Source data

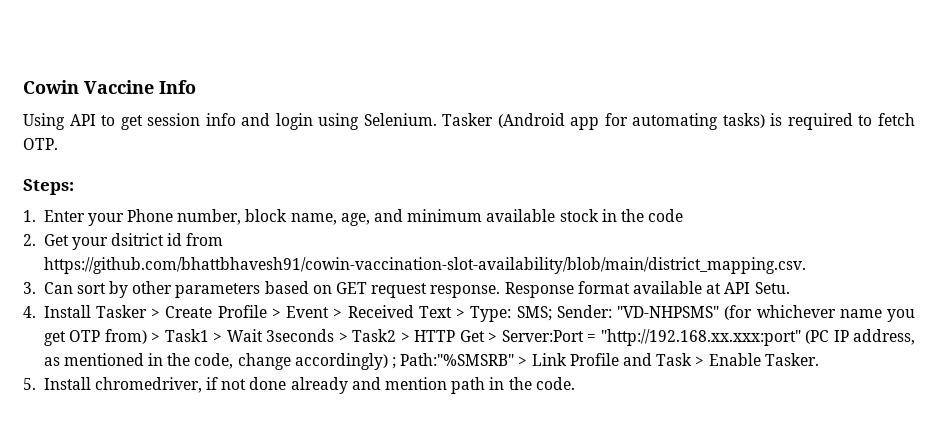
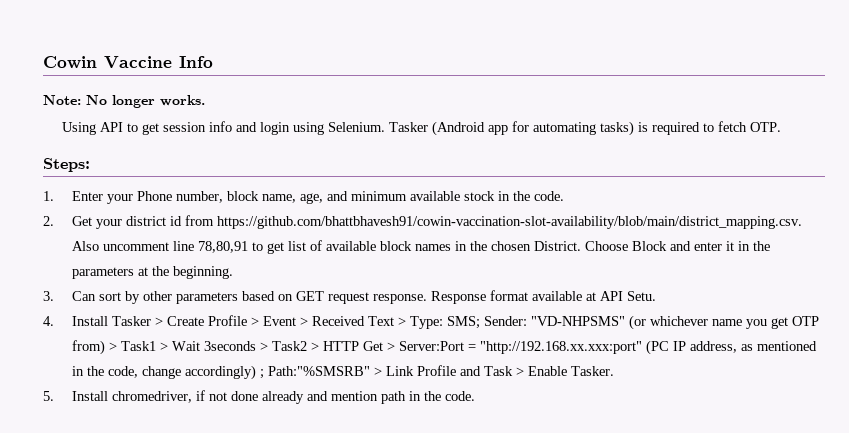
(196, 87) none -> [43,95,205,108] // Note: No longer works.
[648,209,684,222] code -> [533,191,564,201] code.
[111,233,165,246] dsitrict -> [125,216,166,226] district
(806, 265) none -> [71,240,770,254] [71,266,233,279] Also uncomment line 78,80,91 to get list of available block names in the chosen District. Choose Block and enter it in the parameters at the beginning.
[724,305,753,320] (for -> [628,315,646,330] (or

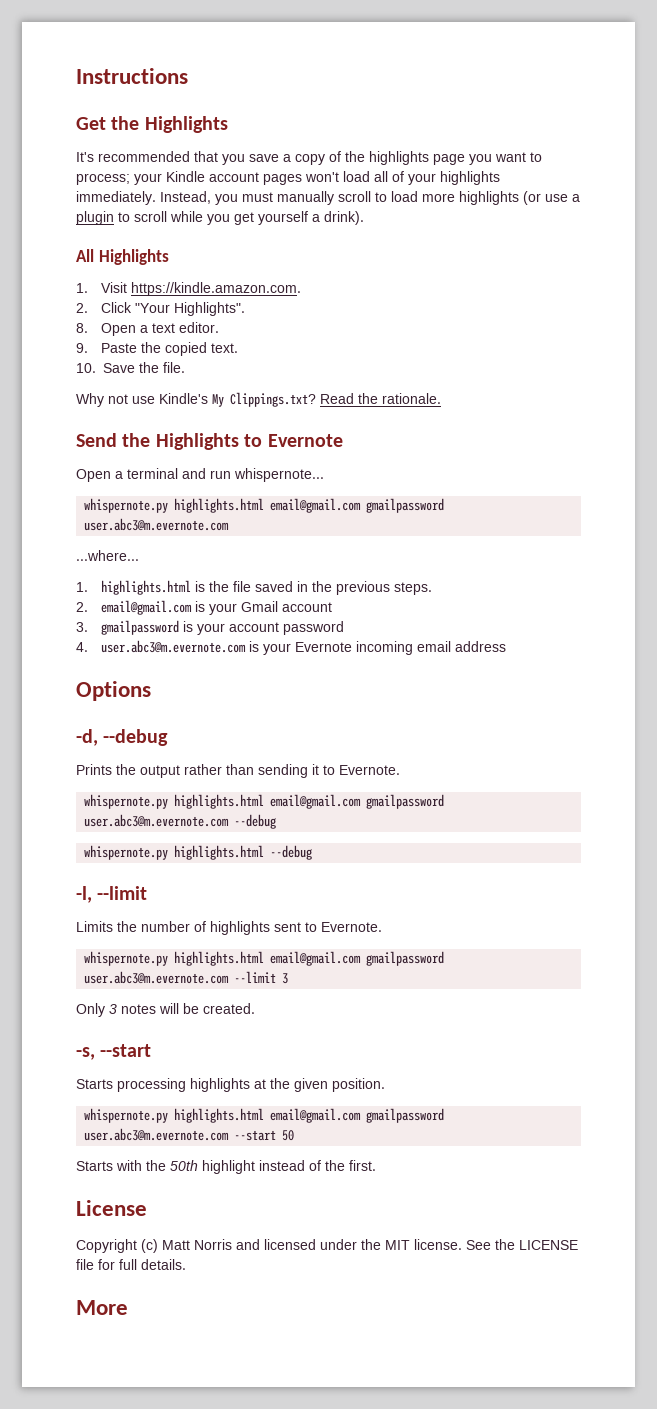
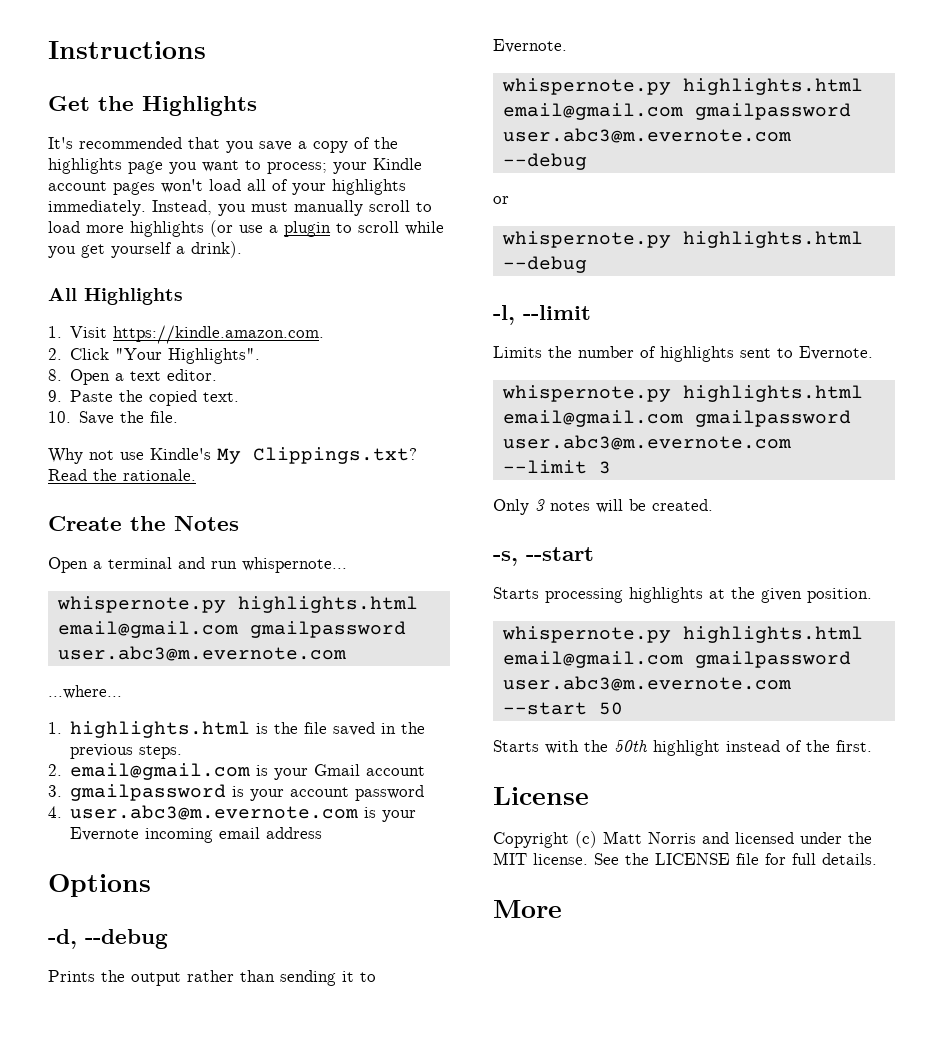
[76,433,343,450] Send the Highlights to Evernote -> [48,516,239,531] Create the Notes
(277, 821) none -> [493,196,509,204] // or

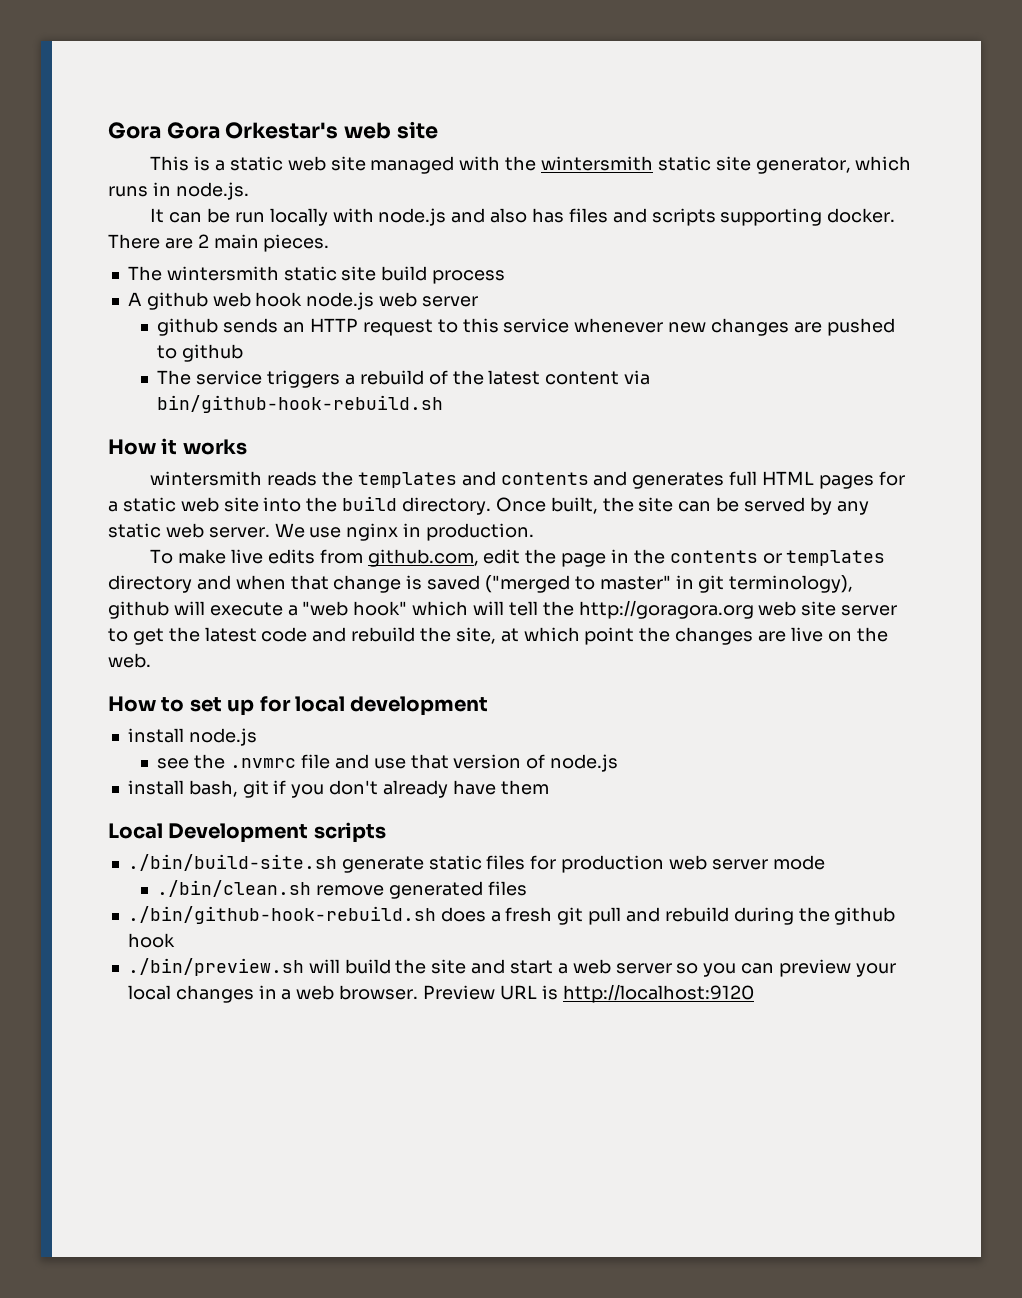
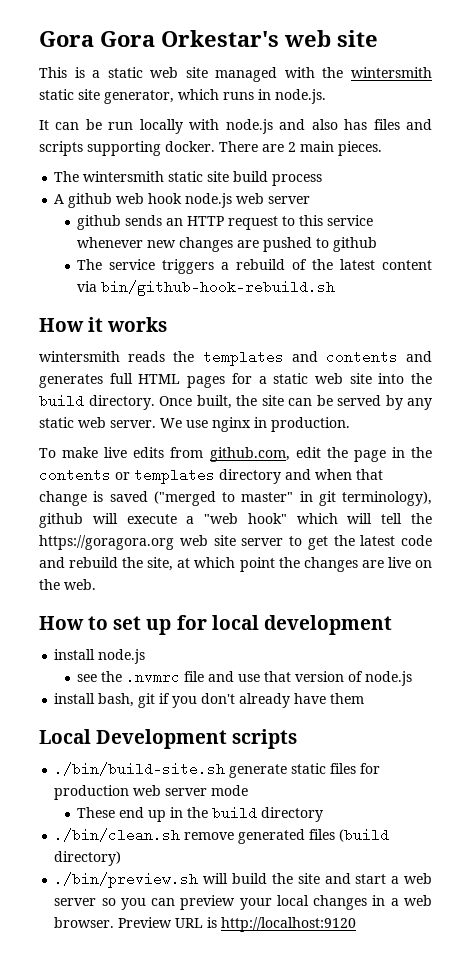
[578,600,754,619] http://goragora.org -> [39,535,174,550] https://goragora.org
[157,880,528,899] [127,906,896,925] [127,933,175,948] ./bin/clean.sh remove generated files // ./bin/github-hook-rebuild.sh does a fresh git pull and rebuild during the github hook -> [77,806,324,822] [54,828,390,844] [54,851,122,866] These end up in the build directory // ./bin/clean.sh remove generated files (build directory)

Assignment: I'd like the entries above repeated exactly, but without any of their pictures.

Written solution:
(196, 87) none -> [43,95,205,108] // Note: No longer works.
[648,209,684,222] code -> [533,191,564,201] code.
[111,233,165,246] dsitrict -> [125,216,166,226] district
(806, 265) none -> [71,240,770,254] [71,266,233,279] Also uncomment line 78,80,91 to get list of available block names in the chosen District. Choose Block and enter it in the parameters at the beginning.
[724,305,753,320] (for -> [628,315,646,330] (or

[76,433,343,450] Send the Highlights to Evernote -> [48,516,239,531] Create the Notes
(277, 821) none -> [493,196,509,204] // or

[578,600,754,619] http://goragora.org -> [39,535,174,550] https://goragora.org
[157,880,528,899] [127,906,896,925] [127,933,175,948] ./bin/clean.sh remove generated files // ./bin/github-hook-rebuild.sh does a fresh git pull and rebuild during the github hook -> [77,806,324,822] [54,828,390,844] [54,851,122,866] These end up in the build directory // ./bin/clean.sh remove generated files (build directory)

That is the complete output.